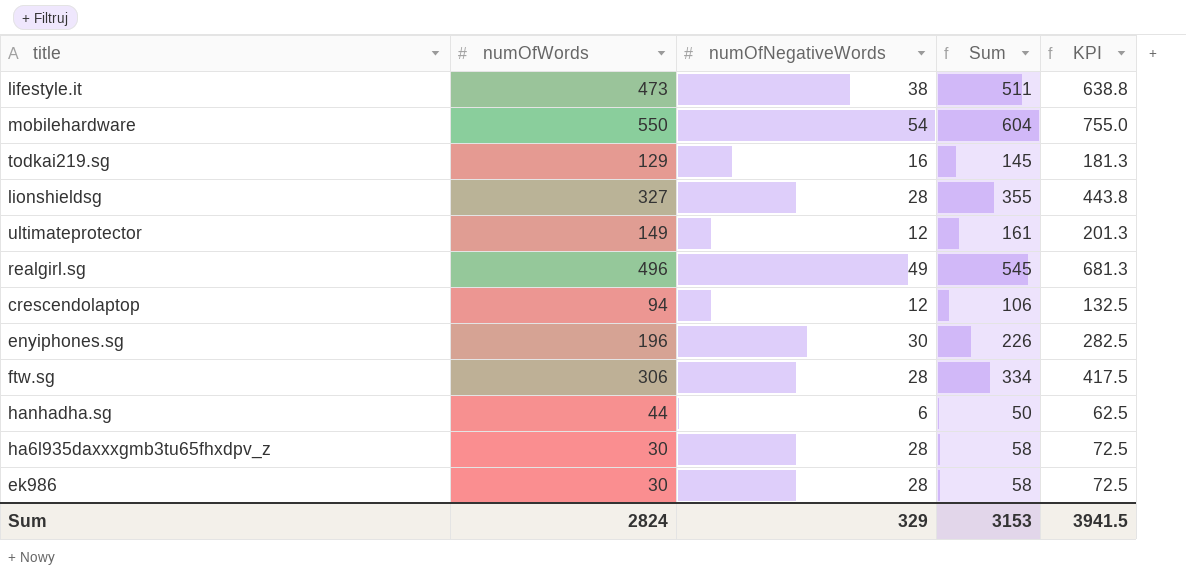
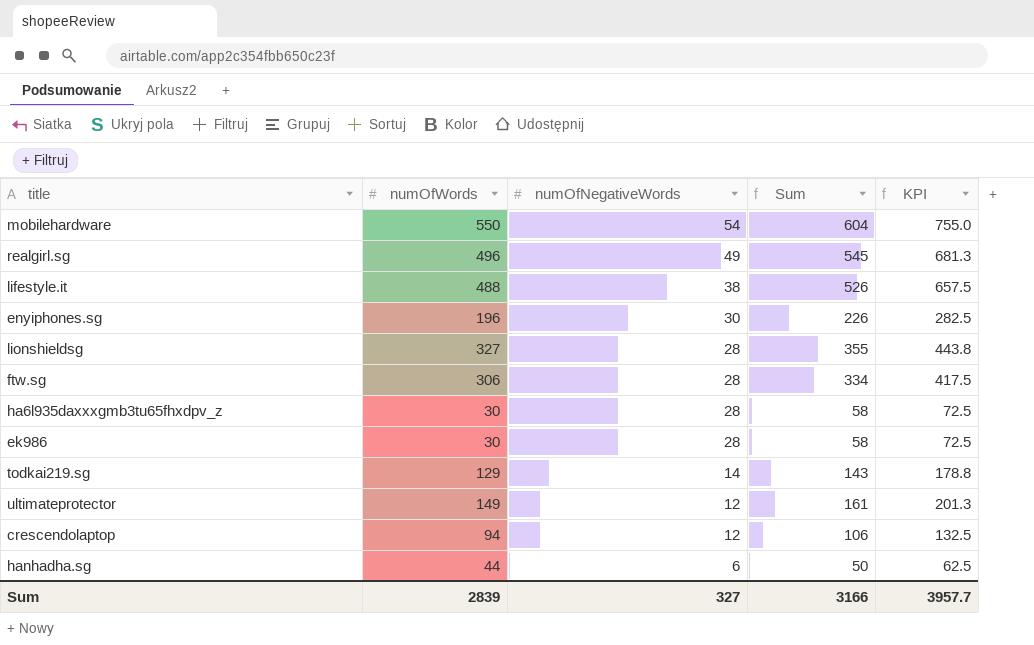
row order: none -> numOfNegativeWords descending
lifestyle.it | numOfWords: 473 -> 488
lifestyle.it | Sum: 511 -> 526
lifestyle.it | KPI: 638.8 -> 657.5
todkai219.sg | numOfNegativeWords: 16 -> 14
todkai219.sg | Sum: 145 -> 143
todkai219.sg | KPI: 181.3 -> 178.8
Sum | numOfWords: 2824 -> 2839
Sum | numOfNegativeWords: 329 -> 327
Sum | Sum: 3153 -> 3166
Sum | KPI: 3941.5 -> 3957.7

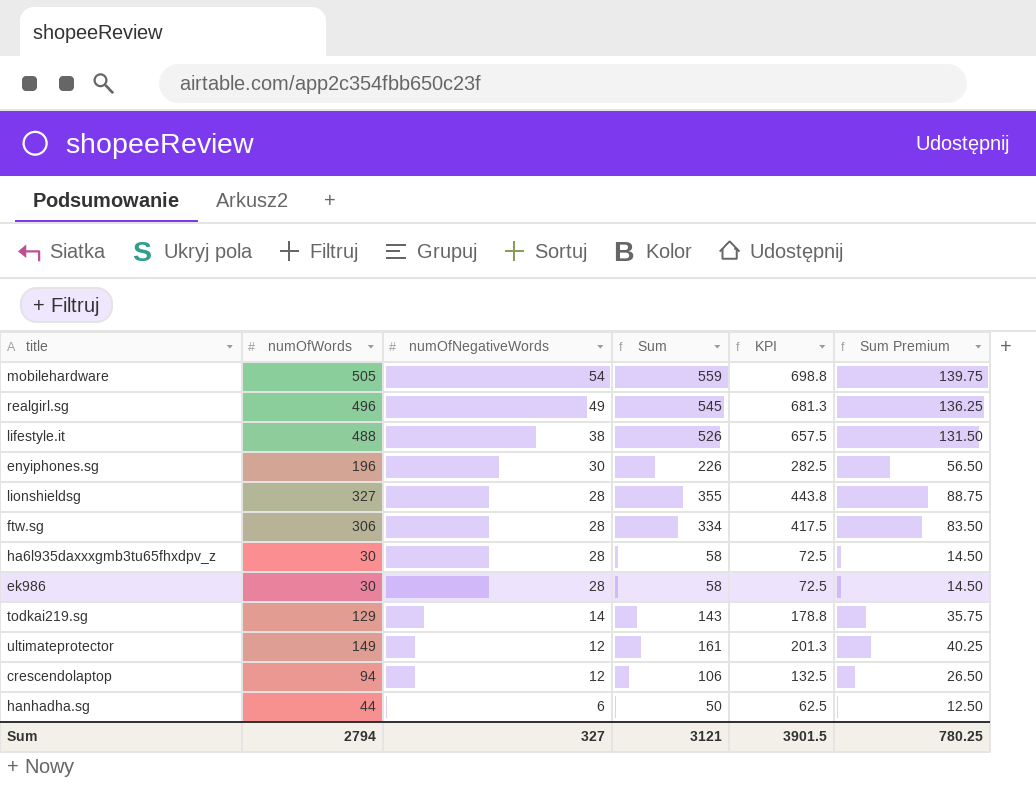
column Sum Premium | formula: none -> [Sum] * 0.25
mobilehardware | numOfWords: 550 -> 505
mobilehardware | Sum: 604 -> 559
mobilehardware | KPI: 755.0 -> 698.8
Sum | numOfWords: 2839 -> 2794
Sum | Sum: 3166 -> 3121
Sum | KPI: 3957.7 -> 3901.5

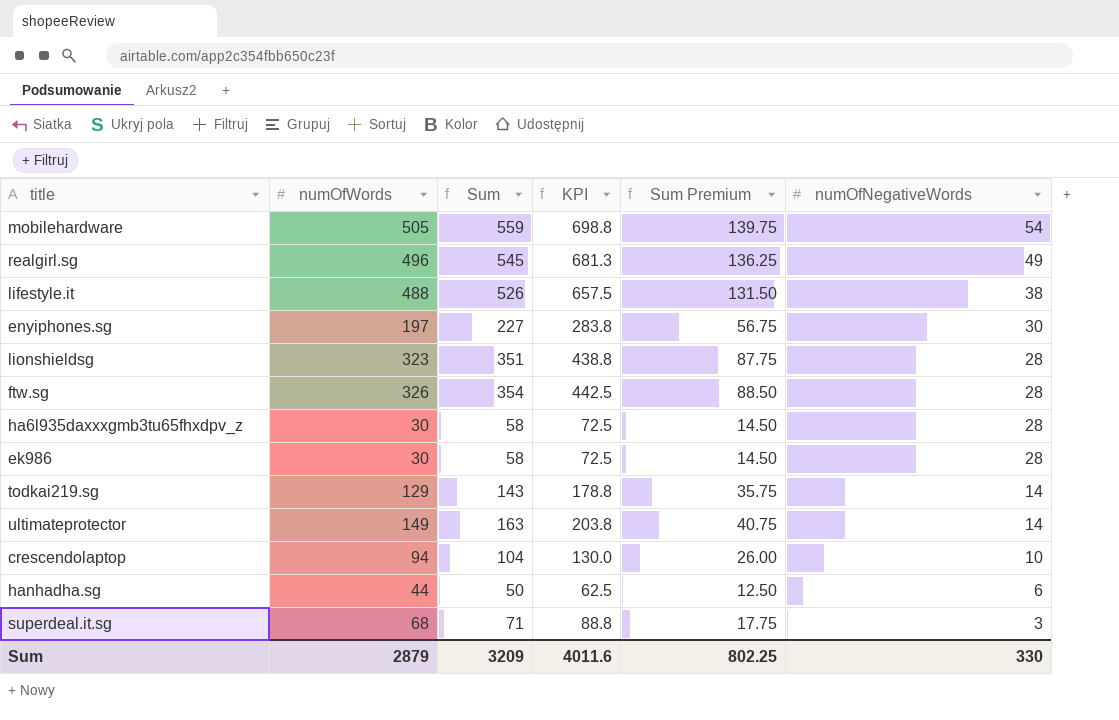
column numOfNegativeWords | position: 3 -> 6
enyiphones.sg | numOfWords: 196 -> 197
enyiphones.sg | Sum: 226 -> 227
enyiphones.sg | KPI: 282.5 -> 283.8
enyiphones.sg | Sum Premium: 56.50 -> 56.75
lionshieldsg | numOfWords: 327 -> 323
lionshieldsg | Sum: 355 -> 351
lionshieldsg | KPI: 443.8 -> 438.8
lionshieldsg | Sum Premium: 88.75 -> 87.75
ftw.sg | numOfWords: 306 -> 326
ftw.sg | Sum: 334 -> 354
ftw.sg | KPI: 417.5 -> 442.5
ftw.sg | Sum Premium: 83.50 -> 88.50
ultimateprotector | Sum: 161 -> 163
ultimateprotector | KPI: 201.3 -> 203.8
ultimateprotector | Sum Premium: 40.25 -> 40.75
ultimateprotector | numOfNegativeWords: 12 -> 14
crescendolaptop | Sum: 106 -> 104
crescendolaptop | KPI: 132.5 -> 130.0
crescendolaptop | Sum Premium: 26.50 -> 26.00
crescendolaptop | numOfNegativeWords: 12 -> 10
row superdeal.it.sg: none -> 68 | 71 | 88.8 | 17.75 | 3
Sum | numOfWords: 2794 -> 2879
Sum | Sum: 3121 -> 3209
Sum | KPI: 3901.5 -> 4011.6
Sum | Sum Premium: 780.25 -> 802.25
Sum | numOfNegativeWords: 327 -> 330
____________________
**EXERCISE INSTRUCTIONS**
Go through the data and return each line where the word "mobilehardware" appears.

**ANSWER SECTION**
mobilehardware | numOfWords: 550 -> 505
mobilehardware | Sum: 604 -> 559
mobilehardware | KPI: 755.0 -> 698.8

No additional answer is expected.